= The Golden Age (Nowra play) =

First edition
(publ. Currency Press, Sydney)

The Golden Age is a 1985 play written by Australian writer and playwright Louis Nowra. It is based on the story that Nowra heard from an academic about "a strange group of people in the wilds of South-West Tasmania just before World War II".

==Plot summary==
Francis Morris, a young, enthusiastic engineer from Melbourne, and his wealthy friend Peter, a geologist from Hobart, depart on an endeavour of exploring the wilds of Tasmania. After becoming lost in the wilderness, they stumble upon a group of people who have been living in isolation since the mid-19th century.

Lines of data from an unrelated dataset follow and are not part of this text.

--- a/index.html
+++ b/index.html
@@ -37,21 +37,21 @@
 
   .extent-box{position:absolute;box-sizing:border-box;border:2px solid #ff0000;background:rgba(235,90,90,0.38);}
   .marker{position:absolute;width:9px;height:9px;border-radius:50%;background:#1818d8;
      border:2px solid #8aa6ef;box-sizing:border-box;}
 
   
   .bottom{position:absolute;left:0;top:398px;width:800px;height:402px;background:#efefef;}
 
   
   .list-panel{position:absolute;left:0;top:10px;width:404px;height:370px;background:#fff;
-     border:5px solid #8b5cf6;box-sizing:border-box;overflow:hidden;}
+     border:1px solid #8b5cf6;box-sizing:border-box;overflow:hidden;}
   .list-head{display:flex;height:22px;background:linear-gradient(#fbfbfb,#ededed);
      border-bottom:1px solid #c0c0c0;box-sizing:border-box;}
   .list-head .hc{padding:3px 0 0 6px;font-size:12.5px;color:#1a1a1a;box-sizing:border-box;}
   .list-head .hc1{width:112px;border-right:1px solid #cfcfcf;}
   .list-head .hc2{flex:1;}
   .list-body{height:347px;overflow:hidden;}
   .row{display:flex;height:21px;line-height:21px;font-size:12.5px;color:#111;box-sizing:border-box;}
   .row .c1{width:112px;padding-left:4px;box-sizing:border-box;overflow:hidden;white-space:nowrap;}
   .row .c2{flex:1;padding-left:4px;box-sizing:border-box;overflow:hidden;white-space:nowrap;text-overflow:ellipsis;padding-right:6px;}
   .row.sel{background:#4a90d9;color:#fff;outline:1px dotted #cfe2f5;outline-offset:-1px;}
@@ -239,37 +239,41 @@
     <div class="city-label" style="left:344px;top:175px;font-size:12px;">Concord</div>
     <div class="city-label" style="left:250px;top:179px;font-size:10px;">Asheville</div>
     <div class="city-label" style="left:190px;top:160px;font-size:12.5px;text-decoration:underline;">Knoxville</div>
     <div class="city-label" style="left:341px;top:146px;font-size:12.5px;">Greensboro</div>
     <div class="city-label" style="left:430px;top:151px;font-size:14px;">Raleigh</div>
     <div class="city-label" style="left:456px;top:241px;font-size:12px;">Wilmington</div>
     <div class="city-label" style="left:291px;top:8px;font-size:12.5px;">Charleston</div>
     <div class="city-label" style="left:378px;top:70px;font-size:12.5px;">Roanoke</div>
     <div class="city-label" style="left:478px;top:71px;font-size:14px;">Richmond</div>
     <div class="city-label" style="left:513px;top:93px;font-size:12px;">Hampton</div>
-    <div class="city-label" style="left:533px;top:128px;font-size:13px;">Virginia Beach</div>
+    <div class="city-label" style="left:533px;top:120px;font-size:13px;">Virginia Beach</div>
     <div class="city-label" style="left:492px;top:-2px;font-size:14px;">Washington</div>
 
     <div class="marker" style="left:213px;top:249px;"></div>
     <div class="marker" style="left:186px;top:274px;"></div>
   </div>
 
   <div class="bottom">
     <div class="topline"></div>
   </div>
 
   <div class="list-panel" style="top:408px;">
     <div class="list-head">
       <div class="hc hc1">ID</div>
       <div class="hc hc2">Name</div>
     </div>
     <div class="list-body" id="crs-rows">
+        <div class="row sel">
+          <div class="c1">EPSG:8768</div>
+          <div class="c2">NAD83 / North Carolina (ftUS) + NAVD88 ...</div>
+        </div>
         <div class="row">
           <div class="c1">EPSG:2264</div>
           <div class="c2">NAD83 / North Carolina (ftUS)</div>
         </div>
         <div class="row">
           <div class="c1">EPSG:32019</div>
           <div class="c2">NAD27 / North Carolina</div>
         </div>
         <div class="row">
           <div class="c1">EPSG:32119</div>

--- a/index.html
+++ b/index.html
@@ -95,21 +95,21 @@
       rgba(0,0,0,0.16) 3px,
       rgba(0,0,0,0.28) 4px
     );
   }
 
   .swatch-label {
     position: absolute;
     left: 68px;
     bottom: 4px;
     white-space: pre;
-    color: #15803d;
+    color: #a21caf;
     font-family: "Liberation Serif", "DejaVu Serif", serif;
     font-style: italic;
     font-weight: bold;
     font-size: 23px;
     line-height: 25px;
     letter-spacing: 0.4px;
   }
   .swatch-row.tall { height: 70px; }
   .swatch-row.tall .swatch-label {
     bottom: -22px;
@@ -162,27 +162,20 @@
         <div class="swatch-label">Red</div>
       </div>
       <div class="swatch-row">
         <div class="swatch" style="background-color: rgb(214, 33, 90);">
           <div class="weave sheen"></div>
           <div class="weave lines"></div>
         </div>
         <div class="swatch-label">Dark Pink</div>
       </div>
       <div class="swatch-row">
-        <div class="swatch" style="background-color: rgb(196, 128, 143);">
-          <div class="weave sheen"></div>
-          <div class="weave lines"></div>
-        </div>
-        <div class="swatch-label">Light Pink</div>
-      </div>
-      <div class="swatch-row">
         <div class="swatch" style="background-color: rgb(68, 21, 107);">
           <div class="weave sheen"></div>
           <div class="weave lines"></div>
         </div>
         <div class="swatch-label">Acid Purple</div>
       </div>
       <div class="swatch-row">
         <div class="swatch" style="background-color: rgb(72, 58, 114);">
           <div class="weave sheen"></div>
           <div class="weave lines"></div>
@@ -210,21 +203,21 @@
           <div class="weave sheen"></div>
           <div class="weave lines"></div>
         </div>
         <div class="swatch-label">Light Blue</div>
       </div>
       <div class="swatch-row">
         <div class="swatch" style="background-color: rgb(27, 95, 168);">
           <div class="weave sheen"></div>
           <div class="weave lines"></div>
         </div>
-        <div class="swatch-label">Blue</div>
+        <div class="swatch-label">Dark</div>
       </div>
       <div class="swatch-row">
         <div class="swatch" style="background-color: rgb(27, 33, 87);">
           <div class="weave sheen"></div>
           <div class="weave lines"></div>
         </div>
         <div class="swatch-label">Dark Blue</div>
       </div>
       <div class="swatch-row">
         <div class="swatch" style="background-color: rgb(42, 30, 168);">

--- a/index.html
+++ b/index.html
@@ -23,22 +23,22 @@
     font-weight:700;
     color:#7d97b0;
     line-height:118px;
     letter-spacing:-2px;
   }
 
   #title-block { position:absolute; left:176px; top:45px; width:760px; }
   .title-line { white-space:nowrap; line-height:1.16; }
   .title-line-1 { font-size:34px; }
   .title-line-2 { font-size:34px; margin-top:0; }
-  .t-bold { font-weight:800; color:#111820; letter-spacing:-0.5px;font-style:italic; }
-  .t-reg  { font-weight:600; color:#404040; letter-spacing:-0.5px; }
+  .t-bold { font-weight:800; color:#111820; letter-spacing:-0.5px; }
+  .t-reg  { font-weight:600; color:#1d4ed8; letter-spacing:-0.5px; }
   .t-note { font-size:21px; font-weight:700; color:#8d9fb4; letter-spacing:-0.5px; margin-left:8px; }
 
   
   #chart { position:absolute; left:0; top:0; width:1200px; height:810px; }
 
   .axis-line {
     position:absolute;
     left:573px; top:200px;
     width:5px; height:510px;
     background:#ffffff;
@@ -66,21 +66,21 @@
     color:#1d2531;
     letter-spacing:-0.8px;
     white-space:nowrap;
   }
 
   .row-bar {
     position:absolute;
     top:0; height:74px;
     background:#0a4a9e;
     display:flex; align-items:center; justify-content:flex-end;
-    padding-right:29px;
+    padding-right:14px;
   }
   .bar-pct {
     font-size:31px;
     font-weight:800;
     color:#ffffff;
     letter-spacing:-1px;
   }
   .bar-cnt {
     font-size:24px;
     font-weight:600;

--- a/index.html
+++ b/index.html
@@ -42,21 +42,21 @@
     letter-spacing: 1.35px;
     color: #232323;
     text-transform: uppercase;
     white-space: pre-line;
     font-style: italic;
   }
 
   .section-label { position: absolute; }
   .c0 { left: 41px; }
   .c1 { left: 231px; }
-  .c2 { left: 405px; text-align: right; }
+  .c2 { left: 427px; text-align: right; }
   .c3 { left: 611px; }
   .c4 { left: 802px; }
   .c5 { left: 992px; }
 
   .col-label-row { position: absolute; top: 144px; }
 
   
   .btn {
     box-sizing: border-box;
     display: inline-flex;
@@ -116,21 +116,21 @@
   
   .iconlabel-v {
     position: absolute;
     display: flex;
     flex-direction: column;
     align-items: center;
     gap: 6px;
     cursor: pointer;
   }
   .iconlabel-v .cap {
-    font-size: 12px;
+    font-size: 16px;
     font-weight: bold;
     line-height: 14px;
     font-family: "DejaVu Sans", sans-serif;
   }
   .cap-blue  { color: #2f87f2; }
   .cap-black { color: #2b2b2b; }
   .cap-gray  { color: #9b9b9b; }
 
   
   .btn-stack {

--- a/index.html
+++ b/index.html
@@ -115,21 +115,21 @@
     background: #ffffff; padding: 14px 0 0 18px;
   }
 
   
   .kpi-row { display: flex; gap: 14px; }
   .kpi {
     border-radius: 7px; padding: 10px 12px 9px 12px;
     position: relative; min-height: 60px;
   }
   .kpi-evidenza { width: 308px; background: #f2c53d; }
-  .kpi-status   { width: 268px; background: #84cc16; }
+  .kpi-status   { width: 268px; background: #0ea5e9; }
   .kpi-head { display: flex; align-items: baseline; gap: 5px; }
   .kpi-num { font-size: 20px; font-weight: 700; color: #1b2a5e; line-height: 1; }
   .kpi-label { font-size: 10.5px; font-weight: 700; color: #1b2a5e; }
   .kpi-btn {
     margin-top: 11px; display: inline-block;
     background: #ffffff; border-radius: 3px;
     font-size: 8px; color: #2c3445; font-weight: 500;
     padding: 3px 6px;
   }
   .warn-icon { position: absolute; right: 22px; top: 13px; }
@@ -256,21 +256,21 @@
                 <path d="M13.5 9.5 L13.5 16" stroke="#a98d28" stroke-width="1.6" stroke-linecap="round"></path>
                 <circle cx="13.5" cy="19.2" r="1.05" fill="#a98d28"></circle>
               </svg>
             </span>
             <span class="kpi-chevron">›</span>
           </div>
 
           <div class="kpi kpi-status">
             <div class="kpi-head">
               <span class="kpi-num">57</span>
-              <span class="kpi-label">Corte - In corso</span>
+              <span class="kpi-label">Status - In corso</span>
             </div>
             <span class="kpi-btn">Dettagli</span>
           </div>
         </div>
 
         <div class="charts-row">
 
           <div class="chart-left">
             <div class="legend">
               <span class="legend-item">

Because of this social seclusion the tribe has developed its own unique language and culture constructed upon the social conventions of Regency England. Upon returning to Hobart, the pair informs Peter's father Dr William Archer of the group, and he arranges for their integration back into civilization.

The group does not integrate into society well in relation to their mental and physical incapacities. They are seen as "an endorsement of Nazi beliefs" and, as a result, the tribe is imprisoned in an asylum. In the meantime, with the advent of World War II, Peter and Francis are sent to Europe to fight. In the years that follow, one by one each member of the group dies, with the exception of Betsheb, leaving her suffering "profound depressions" and in an unfit condition to be released, so for another year she remains at New Norfolk Asylum, during which time she is given shock treatment.

Francis is eventually sent back to Australia. Having been disillusioned and traumatized by the events of the war, as well as resentful of the Australian attitude towards our history and mistakes, Francis elects to live with Betsheb once more in the wilderness, taking her back home.

==Themes==

The play addresses many themes and ideas. The lost tribe has been seen as an allegory for the Aboriginal Tasmanians, and indeed all Aboriginal and first-nations people. The play also addresses the basis, and the flaws, of the Australian culture.

Many of its themes are consistent with Tasmanian Gothic literature and it is considered a good modern example of the genre. It has been described as one of Nowra's great theatrical achievements.

== Productions ==
The Golden Age premiered in February 1985, presented by the Playbox Theatre Company at the Studio, Victorian Arts Centre in Melbourne. Subsequent productions include Sydney's Nimrod Theatre Company which opened at the Seymour Centre in August 1987, and a Sydney Theatre Company revival which opened in January 2016.

In 1988, The Golden Age was performed at the Taki Rua Depot Theatre in Wellington, New Zealand. The cast included Dame Kate Harcourt, Dulcie Smart and Helen Moulder.